Which lines of the entries contain the word "none"? Please list them.

*** Opening DATA EXTRACT ***

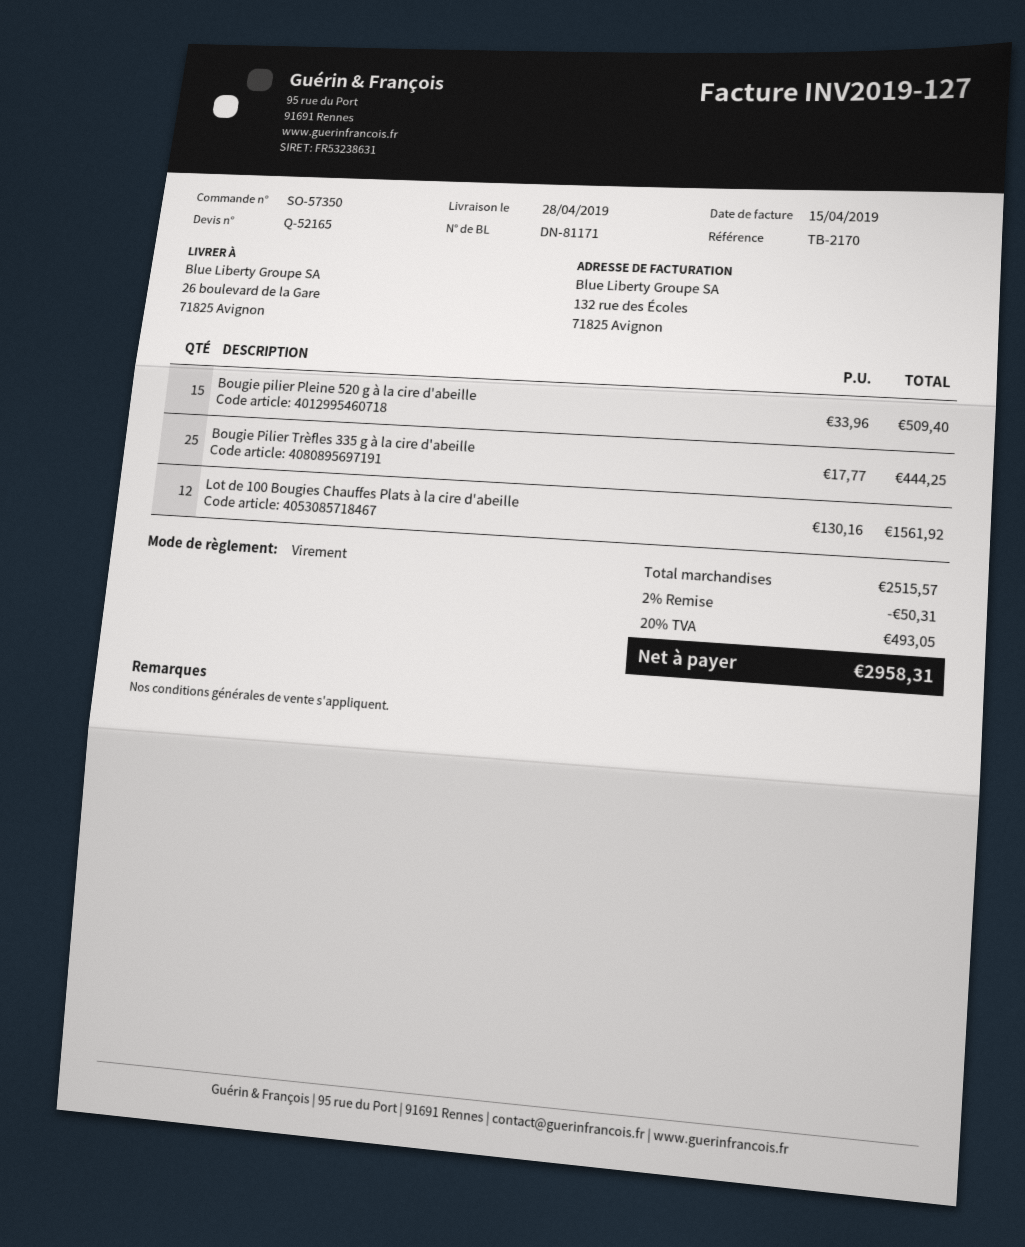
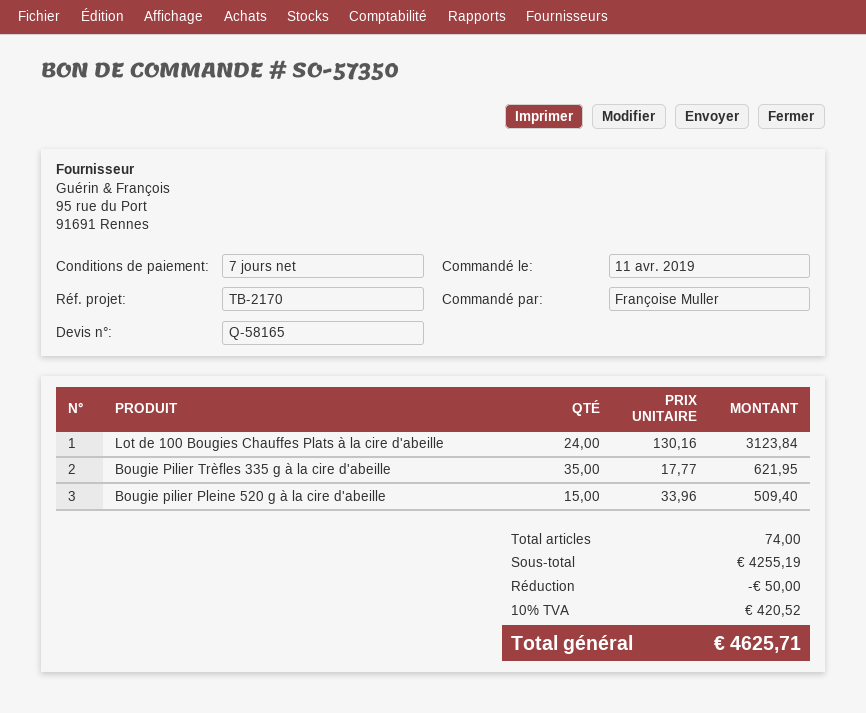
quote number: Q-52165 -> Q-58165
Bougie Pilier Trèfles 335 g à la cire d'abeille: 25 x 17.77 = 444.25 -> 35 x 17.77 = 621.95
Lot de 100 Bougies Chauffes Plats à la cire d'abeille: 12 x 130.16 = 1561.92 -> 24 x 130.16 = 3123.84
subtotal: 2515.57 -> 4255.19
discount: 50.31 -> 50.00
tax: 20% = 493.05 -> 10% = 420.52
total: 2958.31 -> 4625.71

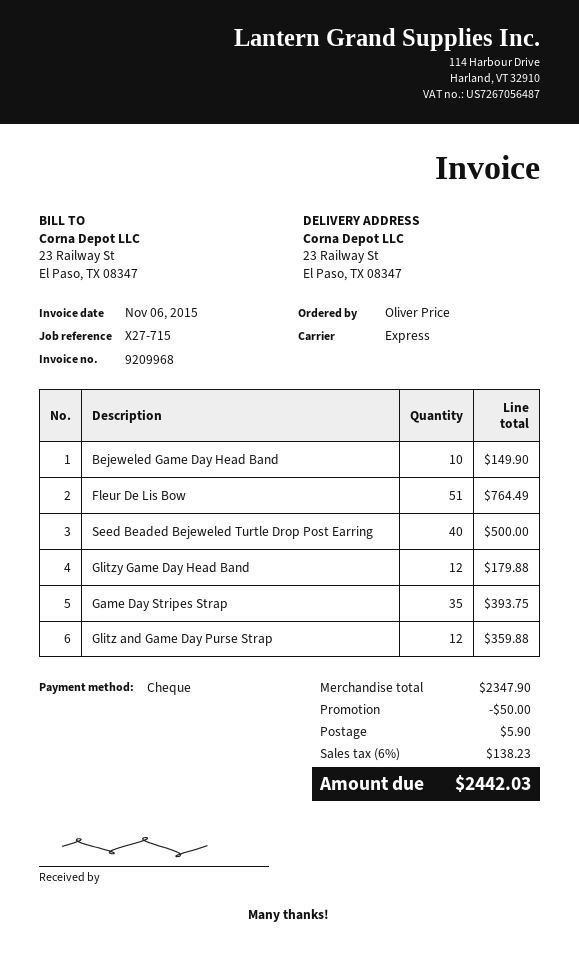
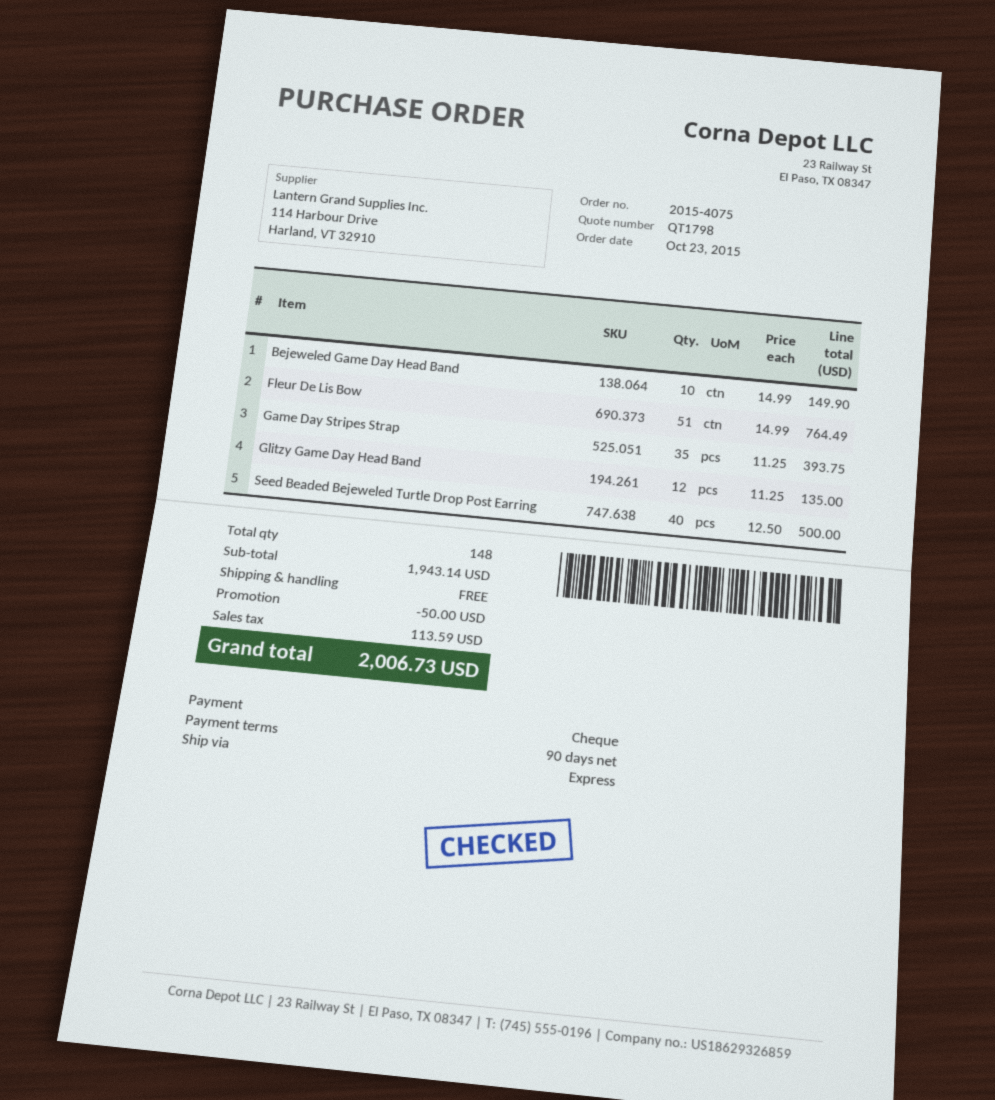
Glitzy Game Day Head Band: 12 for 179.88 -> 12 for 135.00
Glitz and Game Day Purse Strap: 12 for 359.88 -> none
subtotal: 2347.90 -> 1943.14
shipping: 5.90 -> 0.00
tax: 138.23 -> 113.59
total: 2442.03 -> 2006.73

*** Closing DATA EXTRACT ***
*** Opening DATA EXTRACT ***

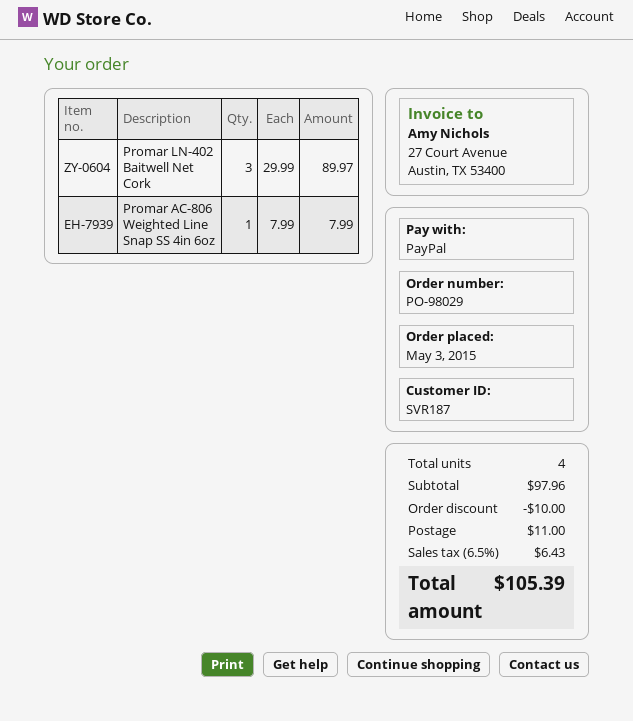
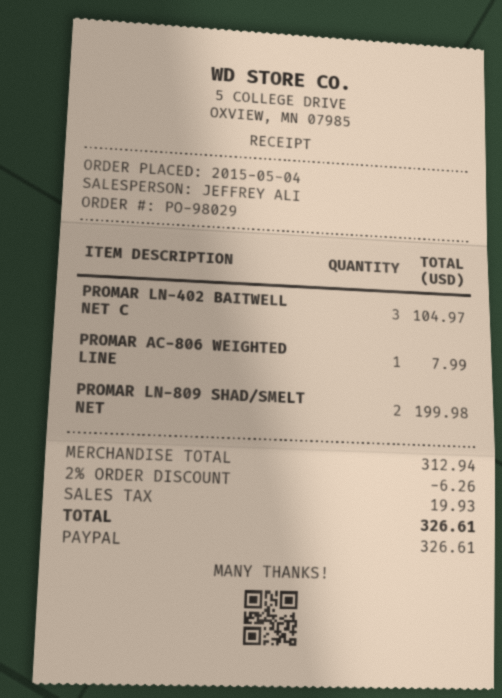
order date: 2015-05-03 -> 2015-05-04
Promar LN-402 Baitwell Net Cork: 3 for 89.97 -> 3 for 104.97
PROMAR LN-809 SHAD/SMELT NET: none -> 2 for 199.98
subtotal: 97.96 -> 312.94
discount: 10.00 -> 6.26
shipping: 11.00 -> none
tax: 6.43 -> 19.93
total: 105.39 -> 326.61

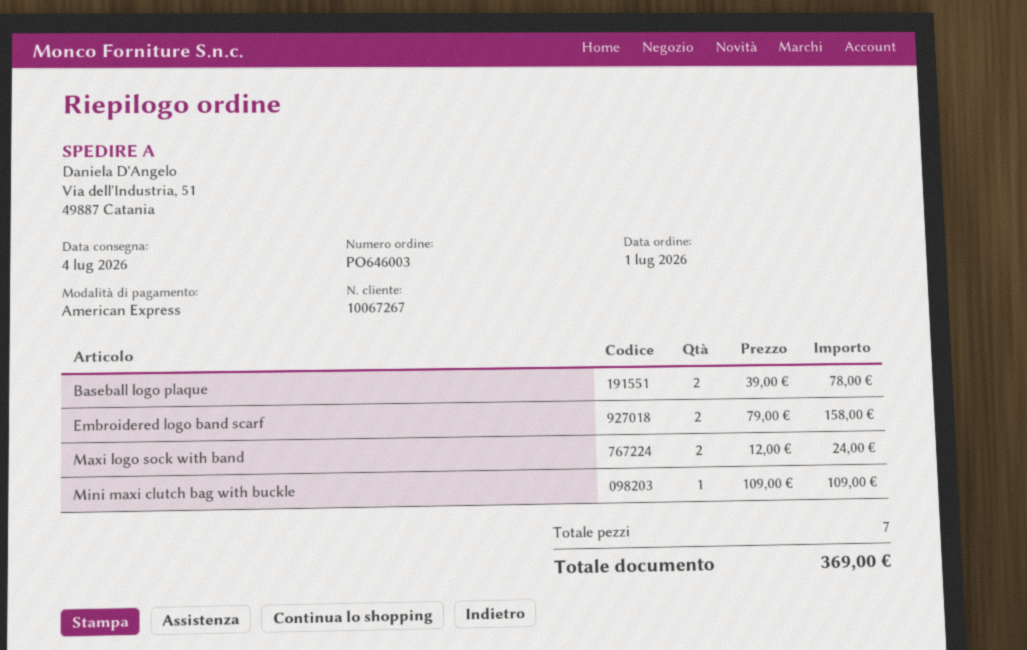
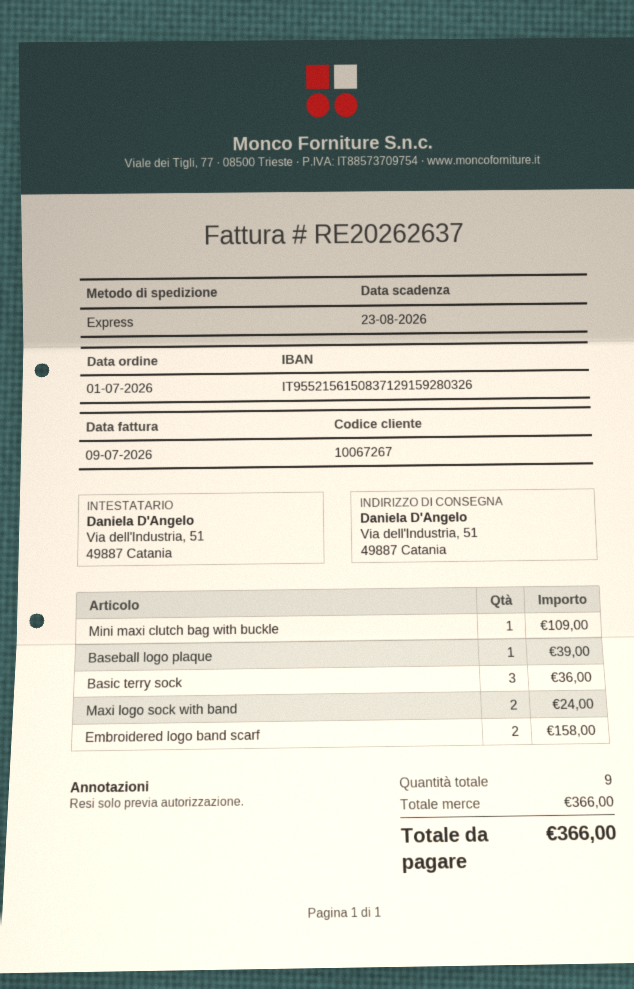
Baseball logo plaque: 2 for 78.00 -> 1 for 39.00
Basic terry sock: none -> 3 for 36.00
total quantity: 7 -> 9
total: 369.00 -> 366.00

*** Closing DATA EXTRACT ***
*** Opening DATA EXTRACT ***

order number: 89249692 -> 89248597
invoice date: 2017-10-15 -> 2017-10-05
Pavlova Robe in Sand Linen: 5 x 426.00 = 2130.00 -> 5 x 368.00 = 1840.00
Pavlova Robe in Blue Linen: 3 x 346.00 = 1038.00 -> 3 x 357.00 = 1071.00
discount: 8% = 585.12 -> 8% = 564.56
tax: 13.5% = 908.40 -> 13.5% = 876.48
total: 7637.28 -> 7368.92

*** Closing DATA EXTRACT ***

SOLUTION:
Glitz and Game Day Purse Strap: 12 for 359.88 -> none
PROMAR LN-809 SHAD/SMELT NET: none -> 2 for 199.98
shipping: 11.00 -> none
Basic terry sock: none -> 3 for 36.00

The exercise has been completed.